Orchiectomy

An orchiectomy is a surgical treatment that consists of the removal of one or both testicles (bilateral orchiectomy). The testicles are the male sex organ which produce sperm and testosterone.1 Multiple reasons exist for undergoing an orchiectomy. Contrary to popular belief, removing one testicle does not decrease a male’s sexual drive. A single testicle is sufficient for both fertility and proper hormone production. In addition, removing one testicle does not cause impotence (the loss of the ability to have an erection). However, removing both testicles may affect one’s sex life. Some males choose to have a gel-filled prosthesis implanted in the scrotum to replace the missing testicle, but the majority of males find this to be unnecessary.

 

Reasons for an Orchiectomy

There are a number of reasons why a person would benefit from an orchiectomy. The following sections will outline these different conditions.

Cancer

An orchiectomy is considered the best treatment for testicular cancer, and can also be used to treat prostate cancer.1 Testicular cancer can be diagnosed through a scrotal ultrasound and serum tumor markers (high levels of certain proteins), but cannot be confirmed until an orchiectomy is performed.2 Testicular cancer is very curable but can be difficult to treat if the cancer has spread to other areas of the body. If diagnosed early and an orchiectomy is performed, survival rates are very high. When an orchiectomy is performed because of testicular cancer, it is called a radical inguinal orchiectomy.1 Different types of orchiectomies will be discussed later in the article. In early-stage testicular cancer, doctors may use a surveillance program to monitor a patient’s health after an orchiectomy is performed. Other types of treatments, such as chemotherapy and radiation, may be used in conjunction with an orchiectomy. Since radiation and chemotherapy negatively affect male fertility, testicular cancer patients may want to consider storing their sperm at a sperm bank.3 Doctors might also decide to remove the lymph nodes surrounding the groin area so that the cancer is less likely to spread to other areas of the body.

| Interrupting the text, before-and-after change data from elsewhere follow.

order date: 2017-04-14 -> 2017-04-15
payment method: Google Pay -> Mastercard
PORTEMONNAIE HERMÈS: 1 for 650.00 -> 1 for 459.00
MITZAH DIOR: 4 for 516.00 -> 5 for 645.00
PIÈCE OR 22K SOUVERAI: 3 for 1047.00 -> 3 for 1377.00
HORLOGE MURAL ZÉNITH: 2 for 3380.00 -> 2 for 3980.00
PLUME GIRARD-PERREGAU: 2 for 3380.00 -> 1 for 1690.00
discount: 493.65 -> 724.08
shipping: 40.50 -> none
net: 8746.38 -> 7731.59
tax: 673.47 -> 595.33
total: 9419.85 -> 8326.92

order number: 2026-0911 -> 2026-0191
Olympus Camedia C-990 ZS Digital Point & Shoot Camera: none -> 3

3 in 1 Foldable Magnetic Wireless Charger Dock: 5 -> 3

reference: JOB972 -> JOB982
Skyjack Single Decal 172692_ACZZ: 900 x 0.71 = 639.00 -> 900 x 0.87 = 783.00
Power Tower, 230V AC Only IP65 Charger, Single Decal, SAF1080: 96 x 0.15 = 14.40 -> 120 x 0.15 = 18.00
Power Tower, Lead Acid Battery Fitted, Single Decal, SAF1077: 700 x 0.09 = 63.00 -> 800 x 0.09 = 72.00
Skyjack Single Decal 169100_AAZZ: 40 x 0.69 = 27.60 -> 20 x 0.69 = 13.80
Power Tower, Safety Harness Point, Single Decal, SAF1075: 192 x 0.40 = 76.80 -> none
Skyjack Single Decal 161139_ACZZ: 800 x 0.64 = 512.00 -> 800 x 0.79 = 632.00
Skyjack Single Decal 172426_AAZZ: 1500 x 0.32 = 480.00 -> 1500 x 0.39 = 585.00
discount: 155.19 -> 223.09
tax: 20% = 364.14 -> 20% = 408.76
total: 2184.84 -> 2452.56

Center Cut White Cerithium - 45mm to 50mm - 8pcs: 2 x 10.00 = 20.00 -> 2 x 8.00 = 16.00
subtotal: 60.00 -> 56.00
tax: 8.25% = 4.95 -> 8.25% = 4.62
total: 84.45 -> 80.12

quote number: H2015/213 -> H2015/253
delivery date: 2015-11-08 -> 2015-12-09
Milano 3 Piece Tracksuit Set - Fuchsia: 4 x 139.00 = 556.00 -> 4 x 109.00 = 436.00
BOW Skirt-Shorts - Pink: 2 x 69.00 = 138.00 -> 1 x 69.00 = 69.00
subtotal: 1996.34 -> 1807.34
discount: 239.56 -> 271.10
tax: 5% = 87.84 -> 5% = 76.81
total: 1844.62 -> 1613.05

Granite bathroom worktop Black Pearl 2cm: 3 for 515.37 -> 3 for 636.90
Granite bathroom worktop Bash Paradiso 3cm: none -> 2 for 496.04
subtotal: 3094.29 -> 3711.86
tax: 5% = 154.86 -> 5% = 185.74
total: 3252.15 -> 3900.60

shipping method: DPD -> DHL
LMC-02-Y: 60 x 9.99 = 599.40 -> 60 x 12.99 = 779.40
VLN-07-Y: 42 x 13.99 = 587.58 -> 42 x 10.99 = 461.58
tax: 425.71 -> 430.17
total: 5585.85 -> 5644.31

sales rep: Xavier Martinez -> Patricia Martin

Although testicular cancer is not as common or as deadly as many other cancers that occur in males, such as prostate cancer, males should be aware of the symptoms and risk factors so that they can detect the disease in its earliest stages. Because testicular cancer is the most common form of cancer in young males, some individuals choose to regularly perform a testicular self-examination. This examination can easily be performed after a bath or shower. To examine yourself, face a mirror and hold the penis away from the testicles, so you can see them more easily. Then, one after the other, hold each testicle between your thumb and index finger and roll gently so that you can feel if there are any lumps or enlargements in the testes. If you feel any symptoms or have any concerns, see a doctor as soon as possible.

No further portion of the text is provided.